Scholarly and cultural discussion of Kasemaa’s work includes overviews and interviews in Estonian cultural and church media, and his role in biblical studies has been discussed in international academic literature.

== Honours and awards ==
- Order of the White Star, 3rd Class (2000).
- Tartu Medal (2002)
- Cultural Endowment of Estonia, literature endowment annual prize (2006).
- Estonian state lifetime achievement award for culture (2017).
- University of Tartu award “Contribution to Estonian National Identity” (Rahvusmõtte award, 2018).

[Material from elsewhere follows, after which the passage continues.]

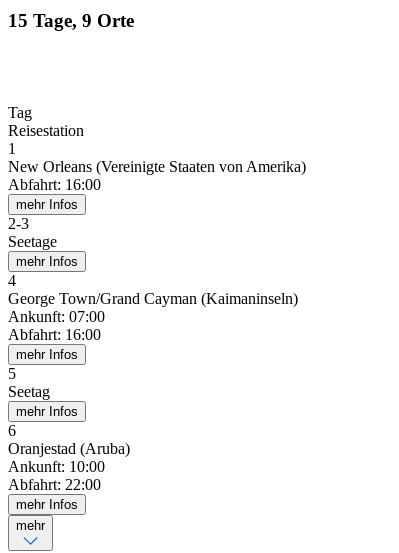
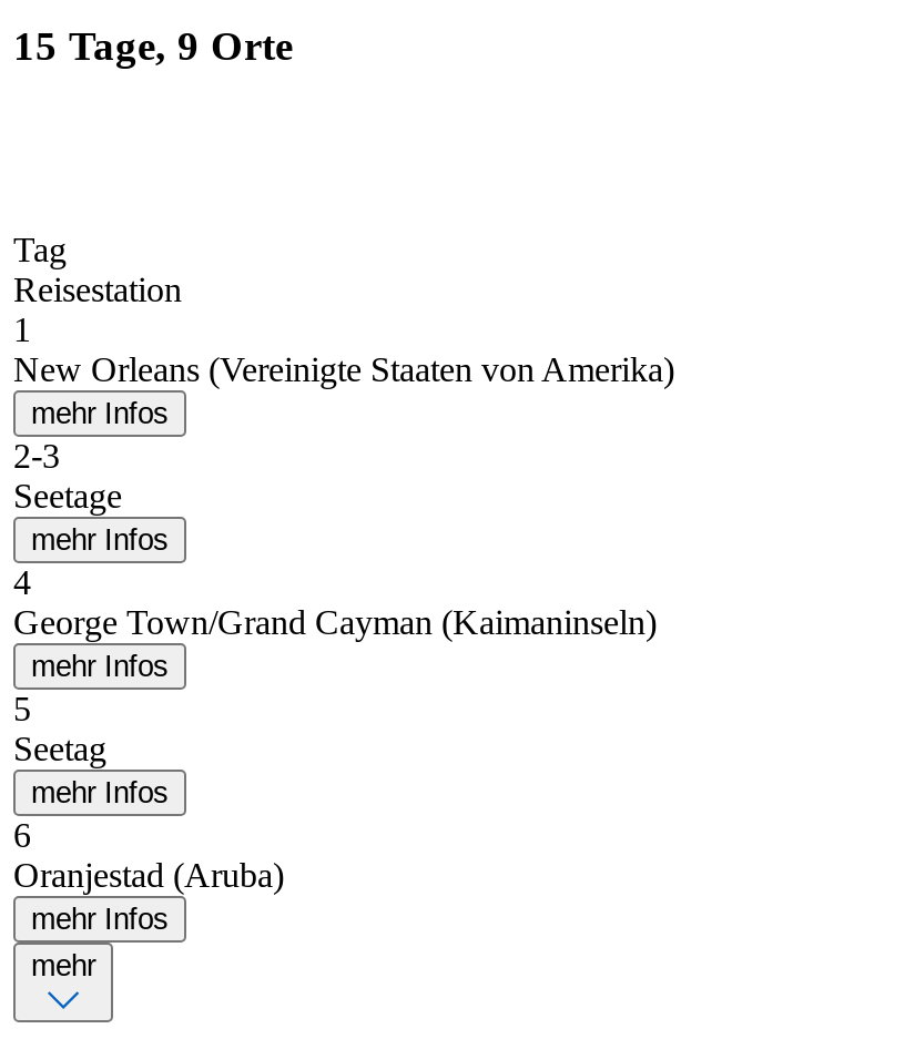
[8,176,101,193] Abfahrt: 16:00 -> none
[8,308,105,343] Ankunft: 07:00 | Abfahrt: 16:00 -> none
[8,458,105,493] Ankunft: 10:00 | Abfahrt: 22:00 -> none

- Honorary doctorates: Uppsala University (Faculty of Theology, 1991).
- Honorary doctorate: University of Haifa (1996).

== Selected translations (English titles where available) ==
- Nikos Kavvadias, Vahikord (The Watch) (Estonian translation; award recognised, 2006).
- Amos Oz, My Michael (Estonian translation).
- David Grossman, To the End of the Land (Estonian translation).
- Farid ud-Din Attar, The Conference of the Birds (Estonian translation).